Municipality in the Mexican state of Yucatán

Sanahcat Municipality is a municipality in the Mexican state of Yucatán. It contains 54.93 km2 of land and is located roughly 52 km southeast of the city of Mérida. It is bounded on the north by Hocabá - Xocchel, on the south by Huhí, on the east Kantunil, and the west by Homún. In the Yucatec Maya language, its name means "legume of Tzalam."

==History==
During pre-Hispanic times, the town existed but it is unclear which chieftainship it was part of. After the conquest the area became part of the encomienda system. In 1565 the encomienderos were Melchor and Francisco Pacheco.

Yucatán declared its independence from the Spanish Crown in 1821 and in 1825, the area was assigned to the Beneficios Bajos region with its headquarters in Sotuta. Development of the area started in 1821. In 1900, it split away from Hocabá. On 29 September 1924 Sanahcat was elevated to a municipality and in 1937 the Haciendas Tixcacal Xtohil and Ancona were withdrawn from its jurisdiction.

==Governance==
The municipal president is elected for a three-year term. The town council has four councilpersons, who serve as Secretary and councilors of public works; parks and gardens; and cemeteries.

The Municipal Council administers the business of the municipality. It is responsible for budgeting and expenditures and producing all required reports for all branches of the municipal administration. Annually it determines educational standards for schools.

The Police Commissioners ensure public order and safety. They are tasked with enforcing regulations, distributing materials and administering rulings of general compliance issued by the council.

==Communities==
The head of the municipality is Sanahcat, Yucatán. The other populated area is the Hacienda Tixcacal Leal. The significant populations are shown below: The current president of the municipality is Victor Gabriel Ek Moo (period 2012–2015).

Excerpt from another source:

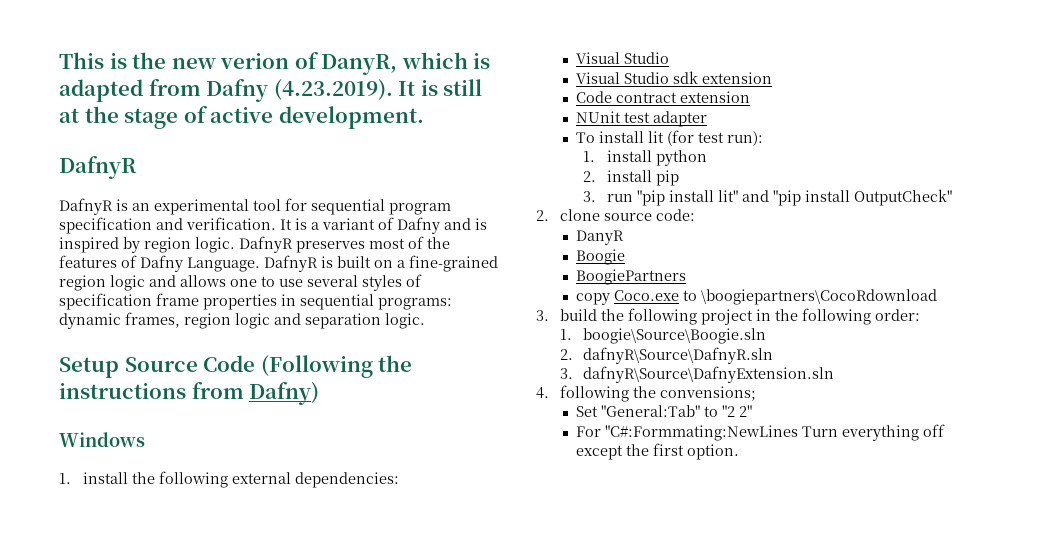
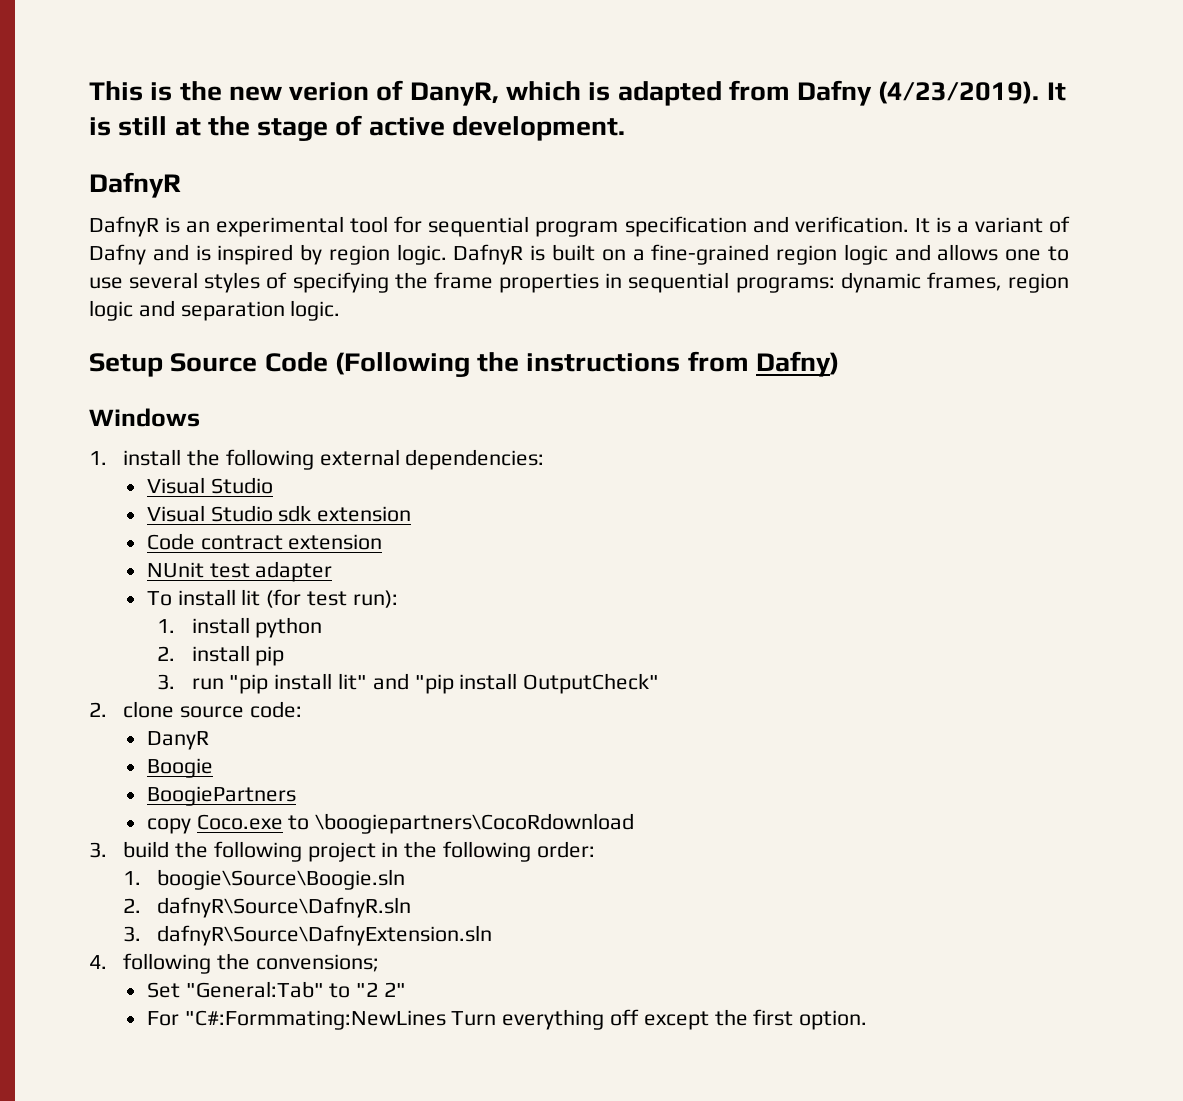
[273,79,393,101] (4.23.2019). -> [878,81,1040,104] (4/23/2019).
[296,236,450,253] [59,255,318,272] preserves most of the features of Dafny Language. DafnyR -> (524, 254) none
[59,293,152,310] specification -> [292,272,428,293] specifying the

| Community | Population |
|---|---|
| Entire Municipality (2010) | 1,619 |
| Sanahcat | 1509 in 2005 |

The electoral rolls of the municipality belongs to the Fifth Federal Electoral District and Local Fourteenth Ward.

==Local festivals==
Every year on the 15th of August a celebration in honor of Our Lady of the Assumption is held.

==Tourist attractions==
- Church of Our Lady of the Assumption built in the 16th century
- Cenote Pishtón
- Hacienda Tixcacal Leal

On the way to Momain, there is a church at Sanathcat which is roughly finished and is built to a "T-plan". The chapel has an arch feature and has a belfry. The church built in the sixteenth century. is dedicated to Our Lady of the Assumption.

==Bibliography==
- Perry, Richard D. (2002). "Maya Missions: Exploring Colonial Yucatan"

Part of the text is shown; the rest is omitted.